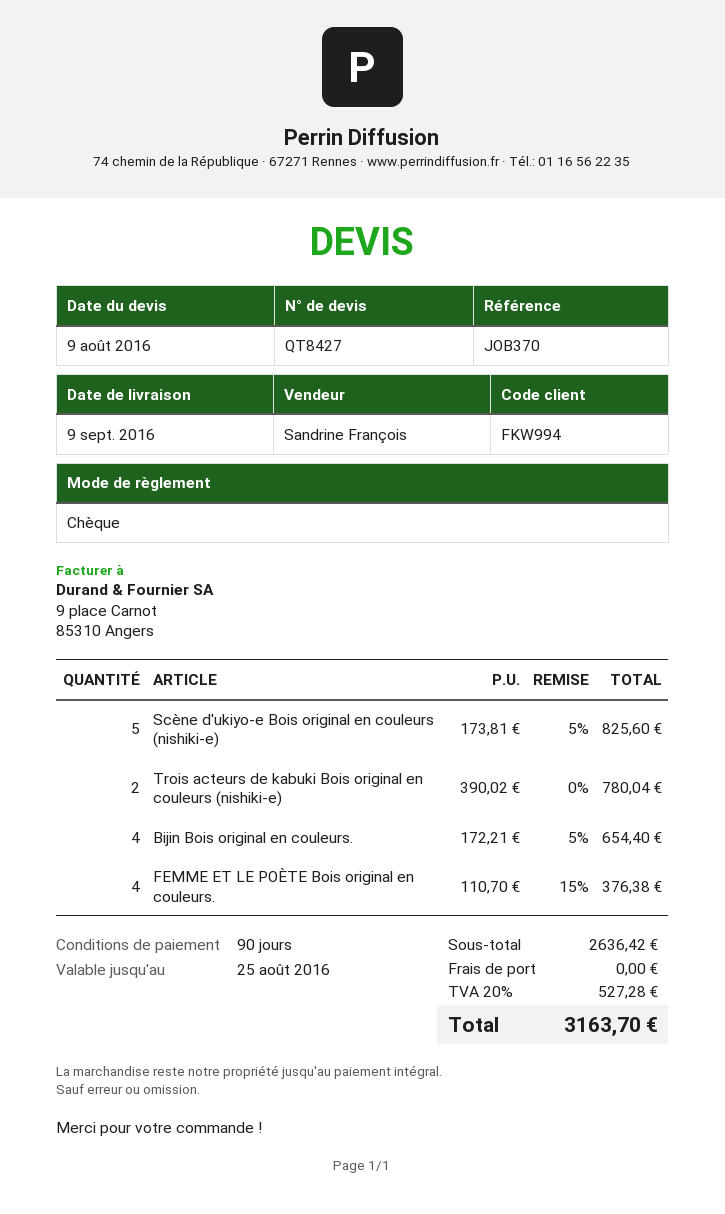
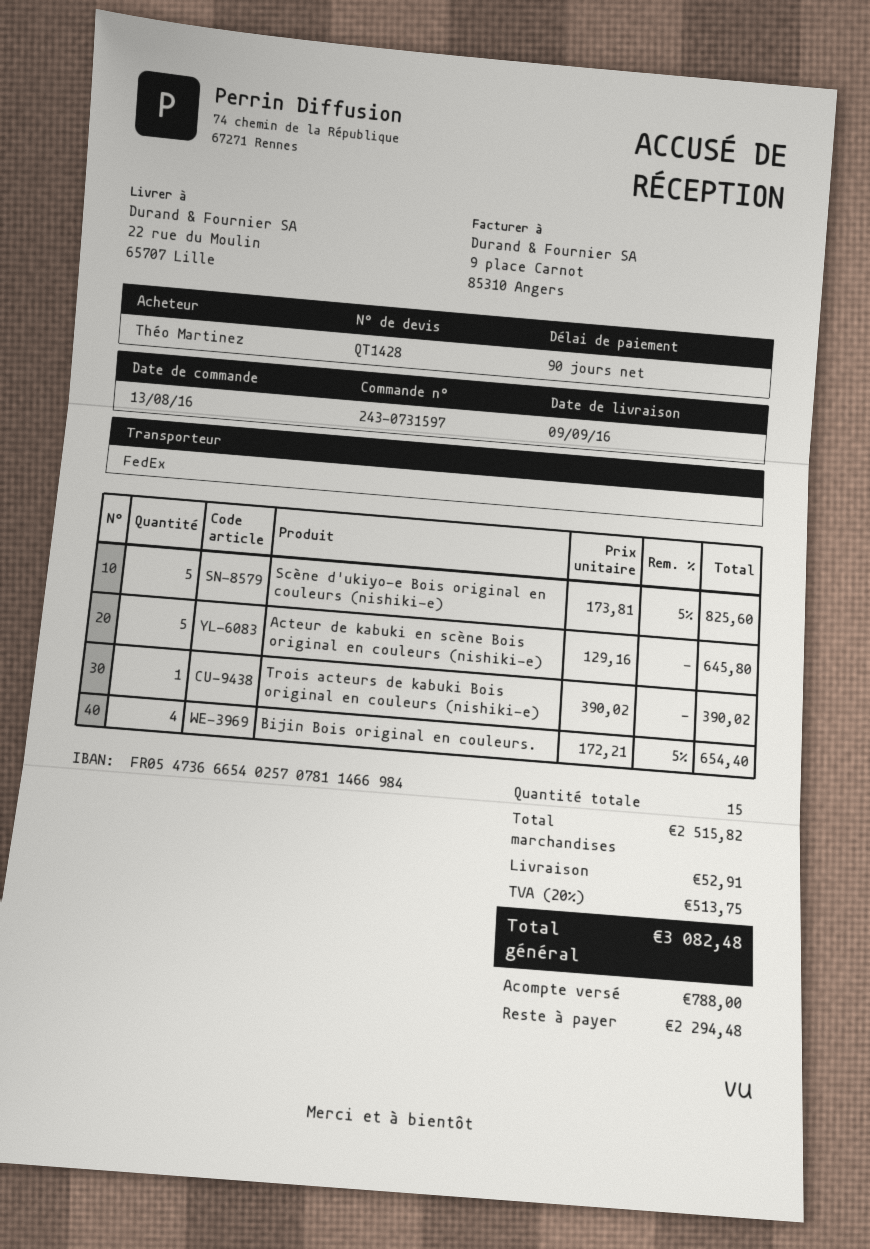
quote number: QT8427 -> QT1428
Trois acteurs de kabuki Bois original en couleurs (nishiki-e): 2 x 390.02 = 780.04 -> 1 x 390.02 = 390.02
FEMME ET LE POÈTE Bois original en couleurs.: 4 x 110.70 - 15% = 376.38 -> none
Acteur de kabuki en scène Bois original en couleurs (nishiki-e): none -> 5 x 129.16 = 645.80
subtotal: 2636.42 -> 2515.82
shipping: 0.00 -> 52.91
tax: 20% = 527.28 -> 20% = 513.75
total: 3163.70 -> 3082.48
★ ★ ★ ★
» **What is required**:
Give exactly the lines from the one with "shipping: 0.00 -> 52.91" to the end of the entries, nothing before them.

» **Completed task**:
shipping: 0.00 -> 52.91
tax: 20% = 527.28 -> 20% = 513.75
total: 3163.70 -> 3082.48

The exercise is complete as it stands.